17 June 2018

Sermon The Feast of Pentecost Acts 2:1-21 20 May 2018 Year B


         One of my favorite ways to indulge myself when I’m feeling tired or a little out of sorts is to read a murder mystery. The best thing about doing this is I’m too stupid to figure out “who dunnit.” I can probably count on the fingers of one hand how many mysteries I’ve solved before the sleuth did.
         The other thing that rests me is that in the end, good triumphs over evil. The bad guy or gal gets rounded up and bundled off to jail. Hurrah!
         Earlier this week I was reading a mystery, and in it, the lead character, the amateur sleuth, had to present a paper at a conference. She was unsure of her ability, since she was one of only a few non-professionals presenting. The rest of the presenters were scholars and historians.

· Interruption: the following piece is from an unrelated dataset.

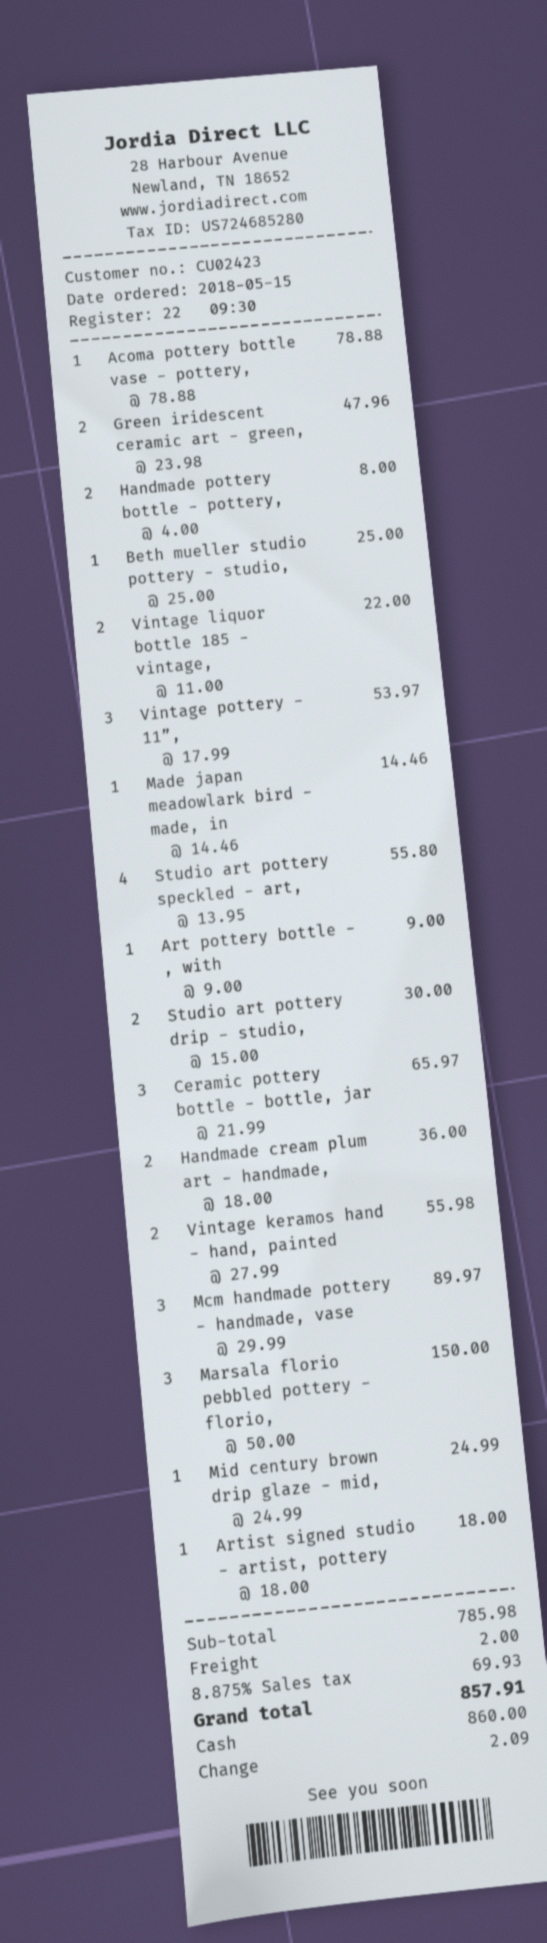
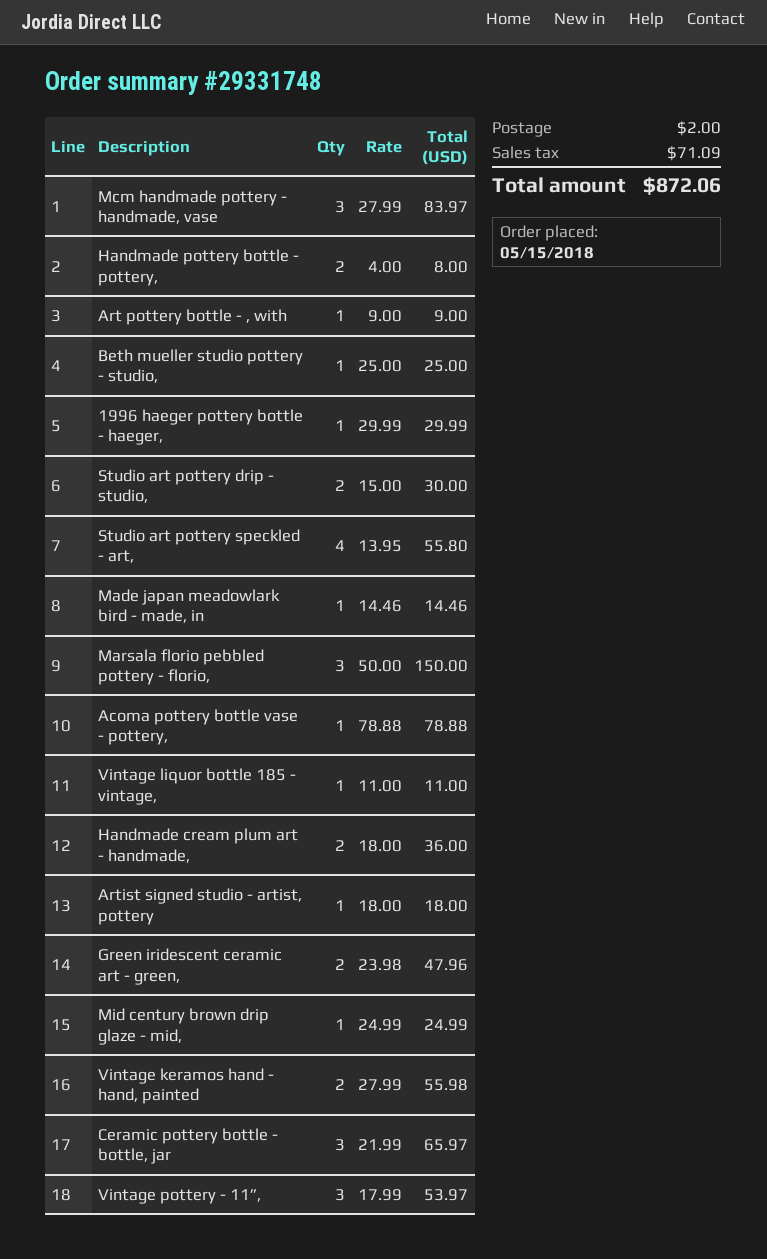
Vintage liquor bottle 185 - vintage,: 2 x 11.00 = 22.00 -> 1 x 11.00 = 11.00
Mcm handmade pottery - handmade, vase: 3 x 29.99 = 89.97 -> 3 x 27.99 = 83.97
1996 haeger pottery bottle - haeger,: none -> 1 x 29.99 = 29.99
tax: 69.93 -> 71.09
total: 857.91 -> 872.06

         When she finally fell into an uneasy asleep the night before her presentation, she dreamt that her conference notes spontaneously burst into flames as she began her presentation.
         When I read that, I thought, “Oh if only!” If only people realized the power of the Holy Spirit, the raw energy, and the comforting warmth that envelops us when we invite the Spirit to enter us.

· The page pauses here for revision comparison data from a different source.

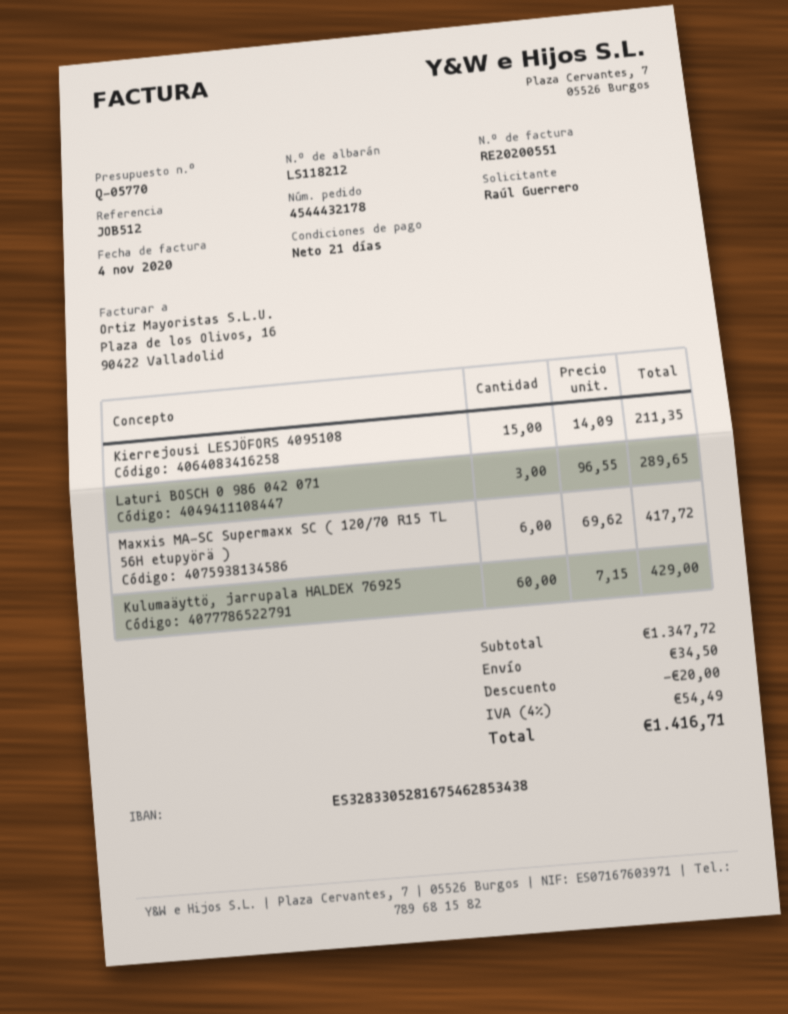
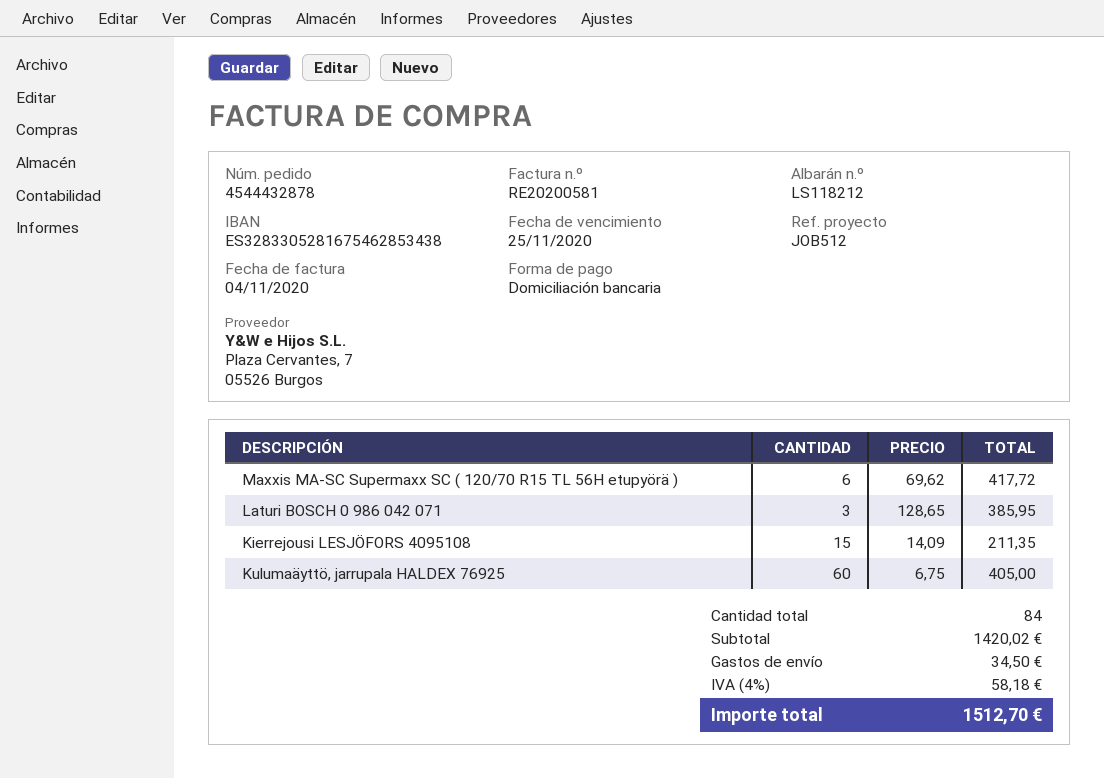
order number: 4544432178 -> 4544432878
invoice number: RE20200551 -> RE20200581
Laturi BOSCH 0 986 042 071: 3 x 96.55 = 289.65 -> 3 x 128.65 = 385.95
Kulumaäyttö, jarrupala HALDEX 76925: 60 x 7.15 = 429.00 -> 60 x 6.75 = 405.00
subtotal: 1347.72 -> 1420.02
discount: 20.00 -> none
tax: 4% = 54.49 -> 4% = 58.18
total: 1416.71 -> 1512.70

         Most Episcopalians tend to leave the Holy Spirit out of their equation of three: the Trinity.
God we can talk about and try to understand. God is the guy who created everything and made time and space out of nothing, and led Moses and the Israelites through the desert. The easy God we don’t have to do much with except to say, “Oh my God,” when something bad happens.

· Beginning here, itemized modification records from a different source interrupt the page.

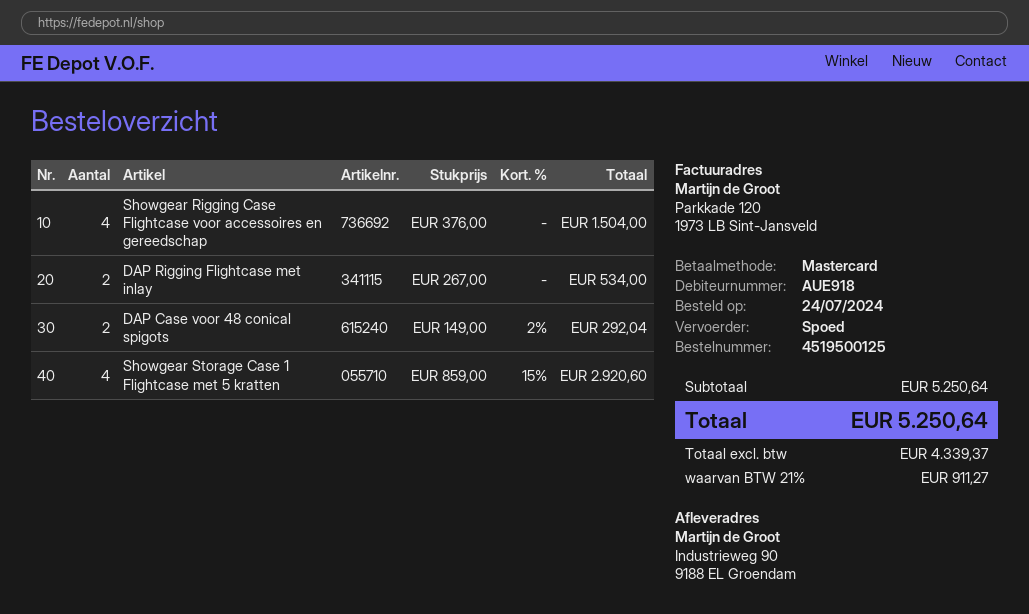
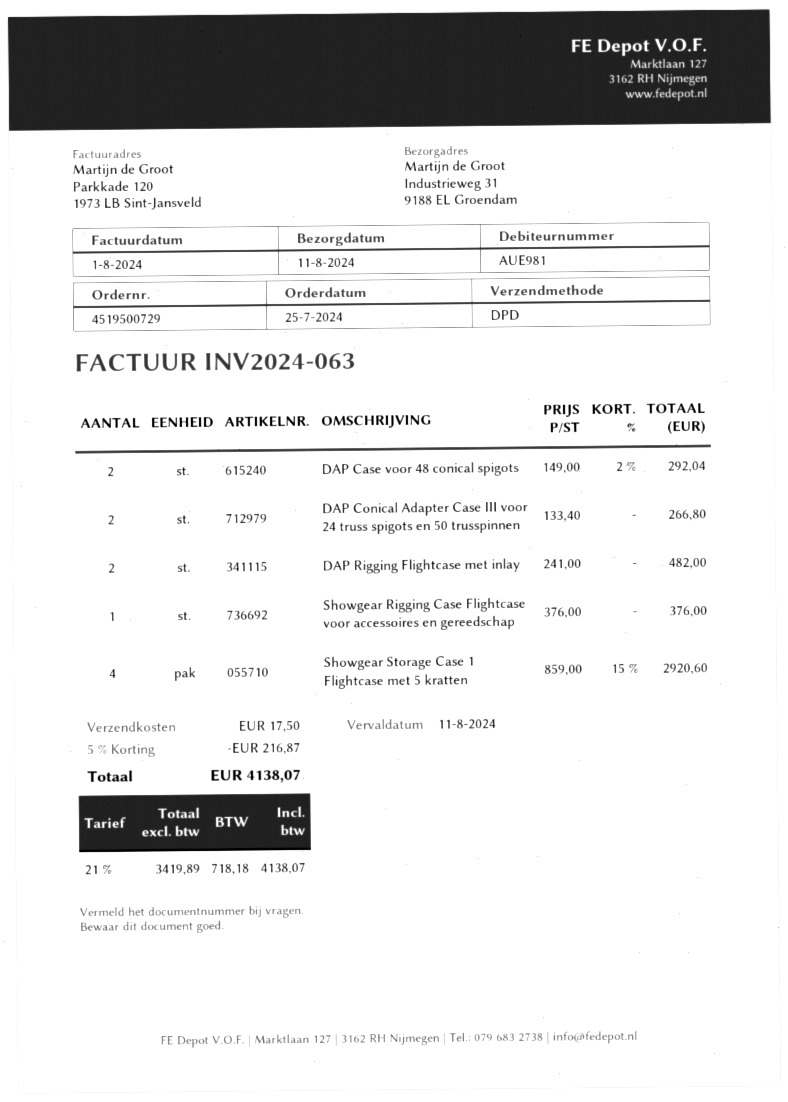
order number: 4519500125 -> 4519500729
order date: 2024-07-24 -> 2024-07-25
customer number: AUE918 -> AUE981
shipping method: express -> DPD
ship to: Industrieweg 90, 9188 EL Groendam -> Industrieweg 31, 9188 EL Groendam
Showgear Rigging Case Flightcase voor accessoires en gereedschap: 4 x 376.00 = 1504.00 -> 1 x 376.00 = 376.00
DAP Rigging Flightcase met inlay: 2 x 267.00 = 534.00 -> 2 x 241.00 = 482.00
DAP Conical Adapter Case III voor 24 truss spigots en 50 trusspinnen: none -> 2 x 133.40 = 266.80
discount: none -> 5% = 216.87
shipping: none -> 17.50
net: 4339.37 -> 3419.89
tax: 21% = 911.27 -> 21% = 718.18
total: 5250.64 -> 4138.07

Jesus, on the other hand, is an extension of the easy God for many people. You know, the nice blonde-haired, blue-eyed guy with the tacky robe and Birkenstocks who died on the cross (ugh) and then managed to rise again (wow) and maybe is still around watching out for us (whew).
But the Holy Spirit? I think we’re a little scared of something we can’t seem to control. We can’t put it in a box, the way do with our Sacrament of Holy Communion, so we can pick up the box and take it to the sick. It’s “God in a box” and that’s a safe and confining place.
         A box has a lid, it has a certain shape, it has a handle generally; you can carry it around and let it out when you need it. What’s inside the box is stored power waiting to be released.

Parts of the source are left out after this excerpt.